▶ What needs to be done
From the material below, return every line that includes "July".
==*==
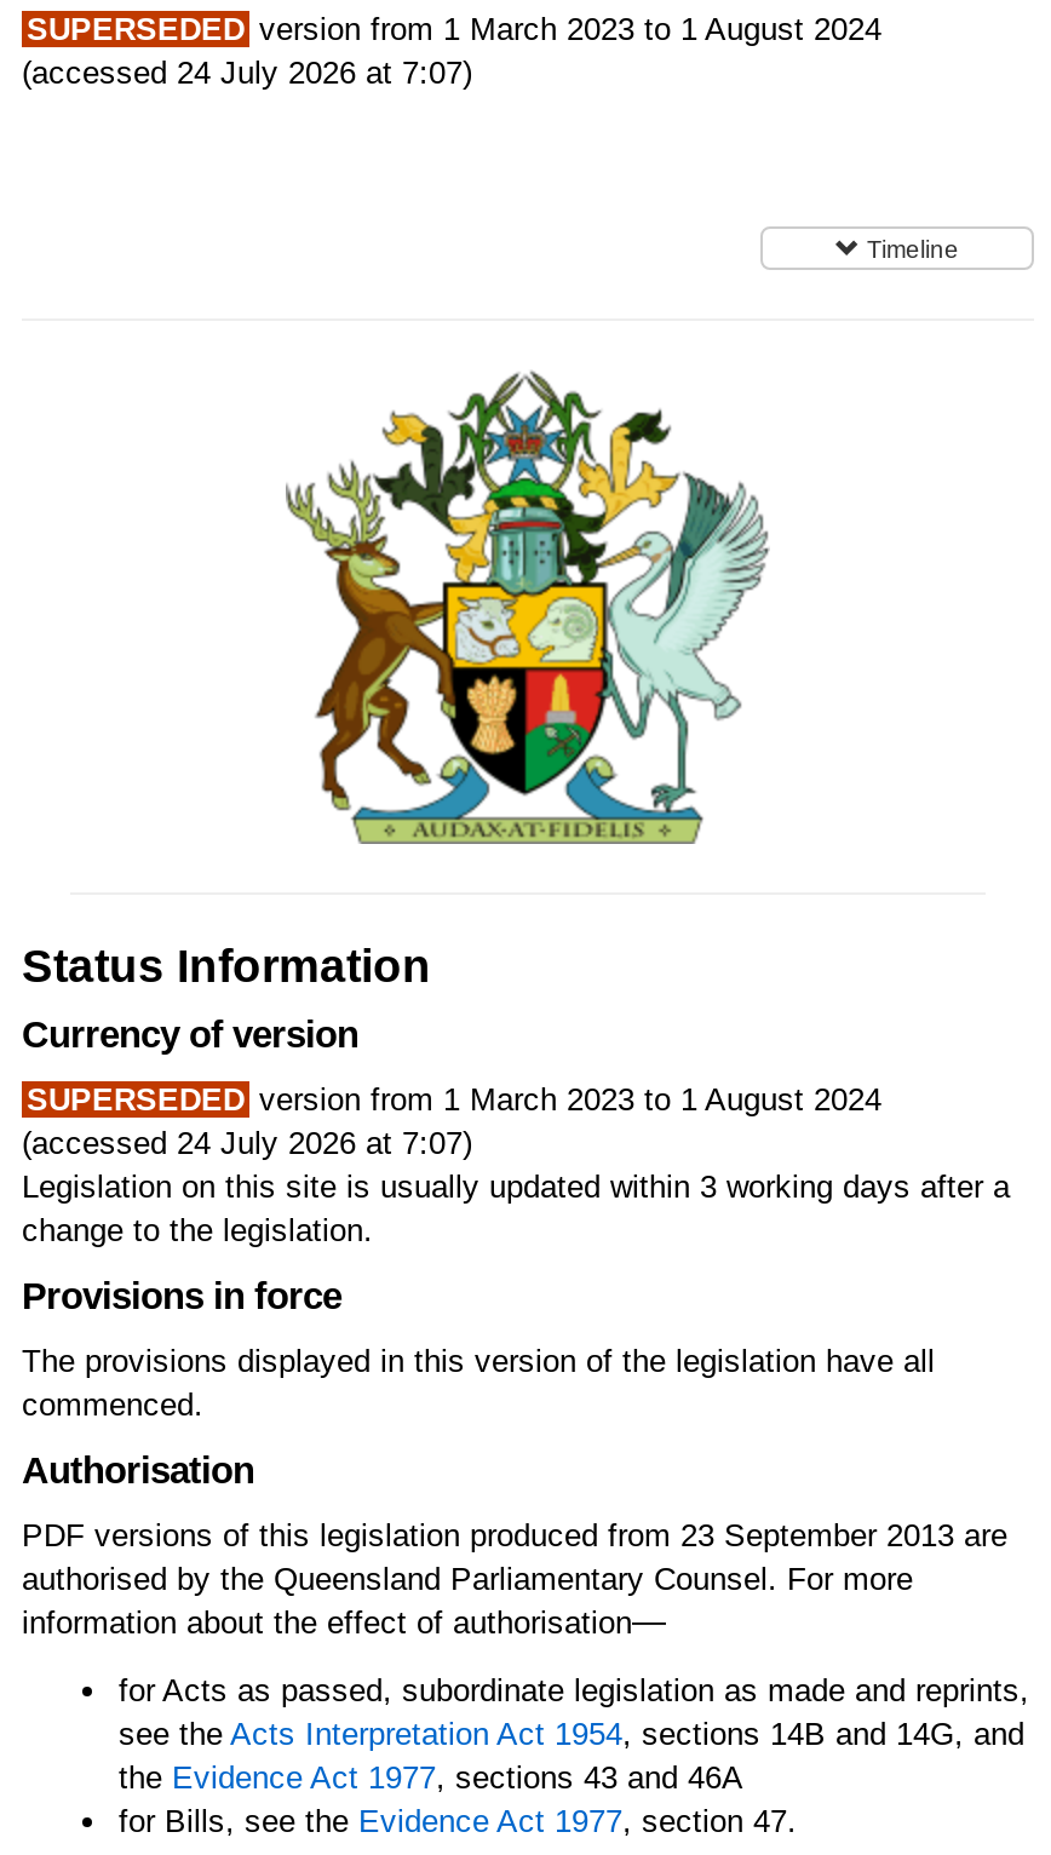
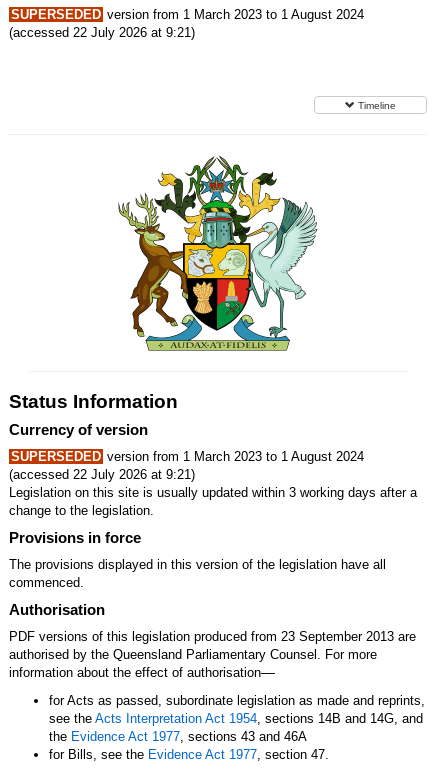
[22,54,472,91] (accessed 24 July 2026 at 7:07) -> [9,25,195,40] (accessed 22 July 2026 at 9:21)
[22,1125,472,1161] (accessed 24 July 2026 at 7:07) -> [9,467,195,482] (accessed 22 July 2026 at 9:21)

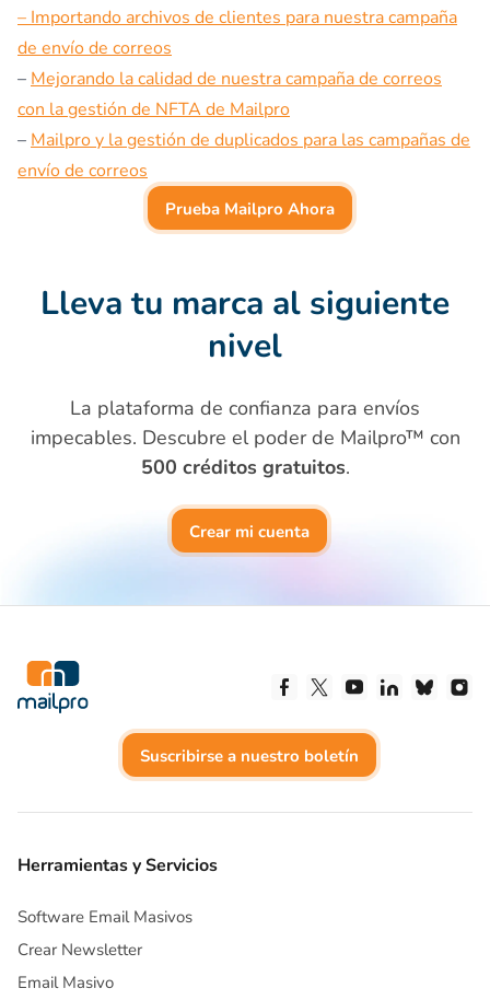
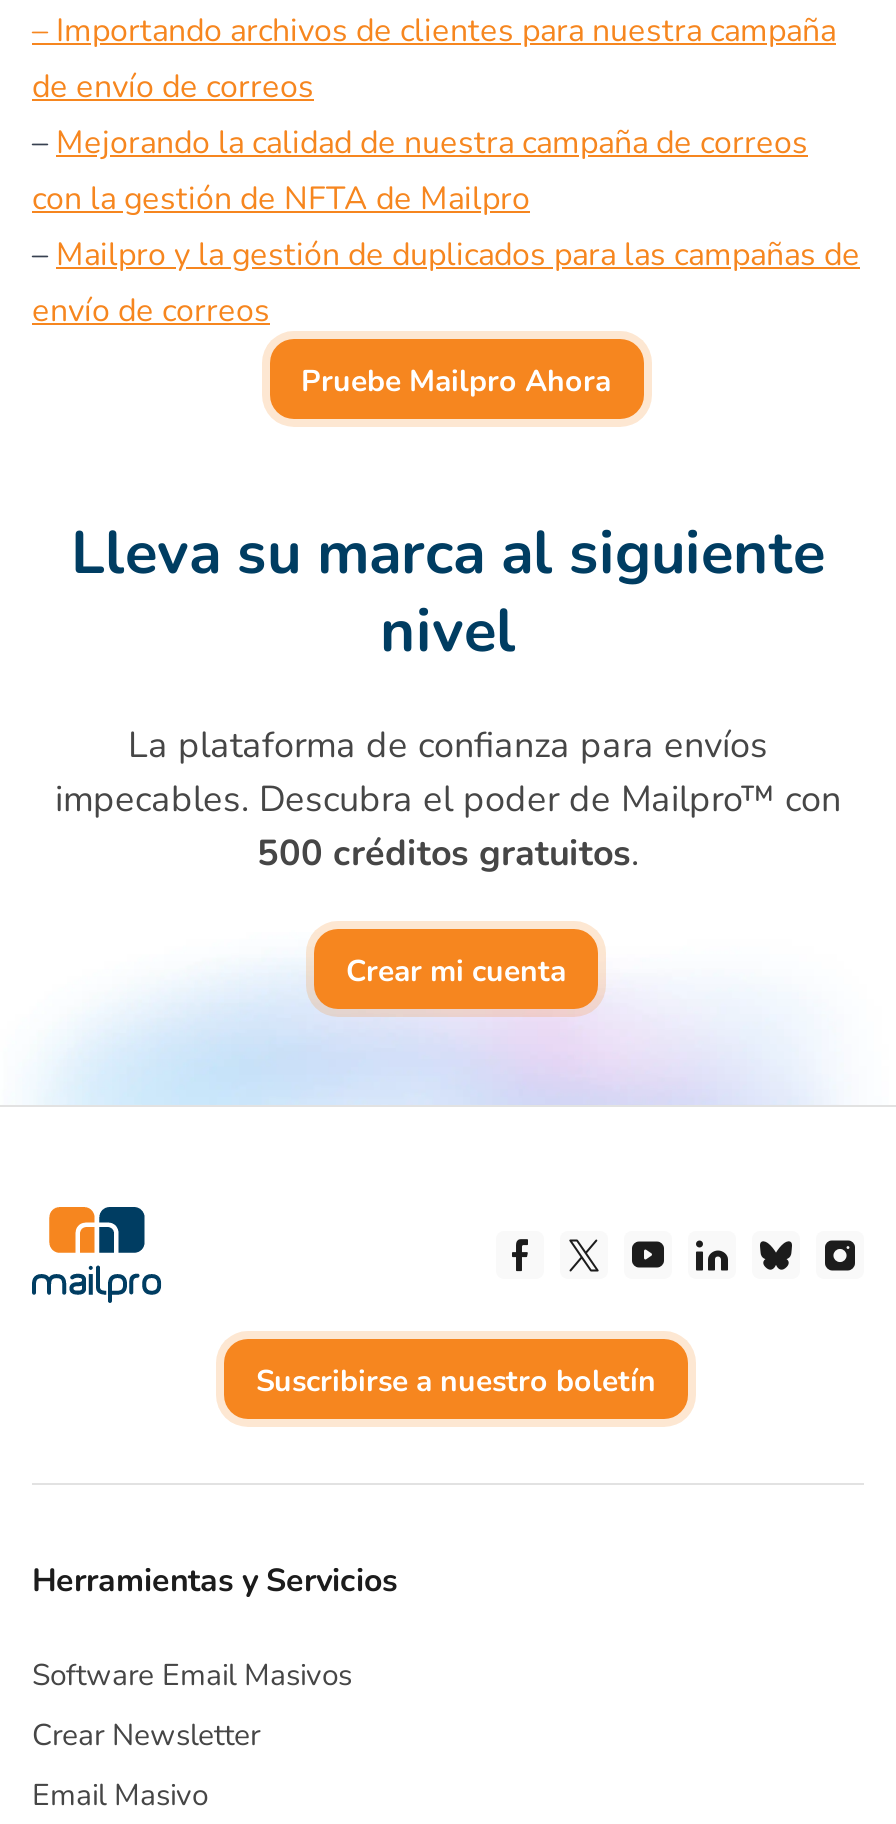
[165,198,334,220] Prueba Mailpro Ahora -> [301,361,611,401] Pruebe Mailpro Ahora
[40,281,450,326] Lleva tu marca al siguiente -> [71,513,825,595] Lleva su marca al siguiente
[30,425,460,451] impecables. Descubre el poder de Mailpro™ con -> [55,775,841,823] impecables. Descubra el poder de Mailpro™ con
==*==
▶ Answer to this task
[22,54,472,91] (accessed 24 July 2026 at 7:07) -> [9,25,195,40] (accessed 22 July 2026 at 9:21)
[22,1125,472,1161] (accessed 24 July 2026 at 7:07) -> [9,467,195,482] (accessed 22 July 2026 at 9:21)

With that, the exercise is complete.